An exact restatement of the data is required, with the images omitted.

***

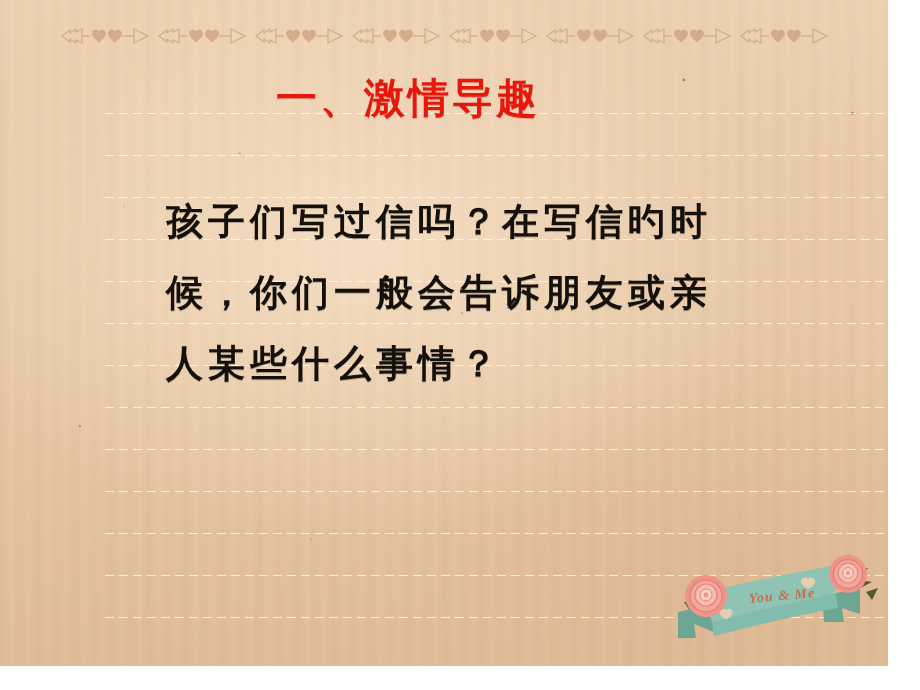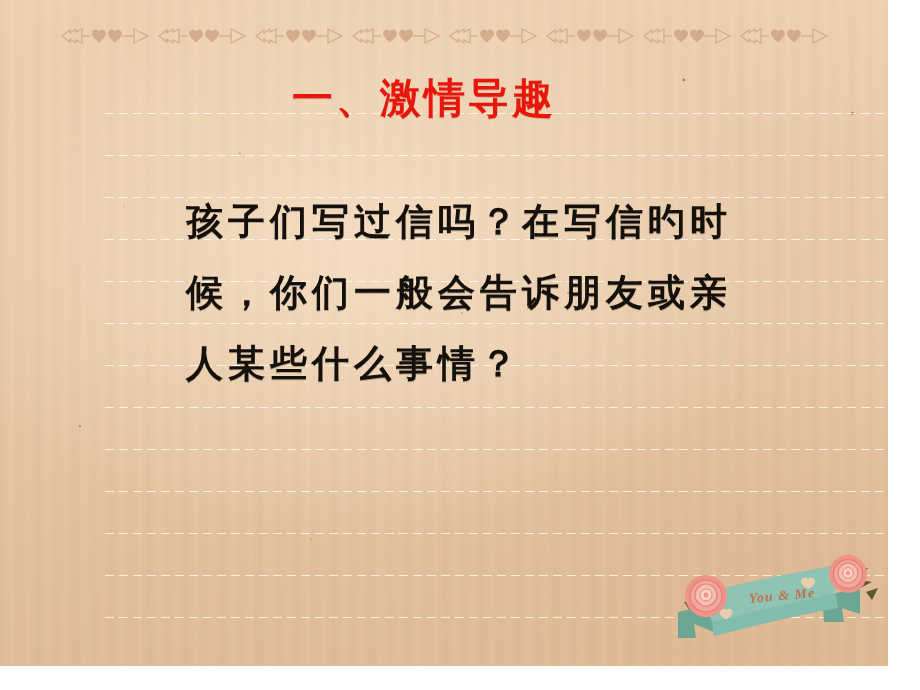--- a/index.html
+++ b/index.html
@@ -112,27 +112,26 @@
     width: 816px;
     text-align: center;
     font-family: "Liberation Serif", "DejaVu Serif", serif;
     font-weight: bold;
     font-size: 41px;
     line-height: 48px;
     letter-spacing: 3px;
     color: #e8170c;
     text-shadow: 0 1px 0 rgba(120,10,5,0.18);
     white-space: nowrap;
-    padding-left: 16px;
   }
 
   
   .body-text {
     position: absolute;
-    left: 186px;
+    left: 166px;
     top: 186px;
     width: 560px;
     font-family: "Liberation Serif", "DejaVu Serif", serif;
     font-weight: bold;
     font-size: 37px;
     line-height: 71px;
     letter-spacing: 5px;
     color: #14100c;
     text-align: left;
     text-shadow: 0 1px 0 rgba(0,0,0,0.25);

***

§ Solution
--- a/index.html
+++ b/index.html
@@ -112,27 +112,26 @@
     width: 816px;
     text-align: center;
     font-family: "Liberation Serif", "DejaVu Serif", serif;
     font-weight: bold;
     font-size: 41px;
     line-height: 48px;
     letter-spacing: 3px;
     color: #e8170c;
     text-shadow: 0 1px 0 rgba(120,10,5,0.18);
     white-space: nowrap;
-    padding-left: 16px;
   }
 
   
   .body-text {
     position: absolute;
-    left: 186px;
+    left: 166px;
     top: 186px;
     width: 560px;
     font-family: "Liberation Serif", "DejaVu Serif", serif;
     font-weight: bold;
     font-size: 37px;
     line-height: 71px;
     letter-spacing: 5px;
     color: #14100c;
     text-align: left;
     text-shadow: 0 1px 0 rgba(0,0,0,0.25);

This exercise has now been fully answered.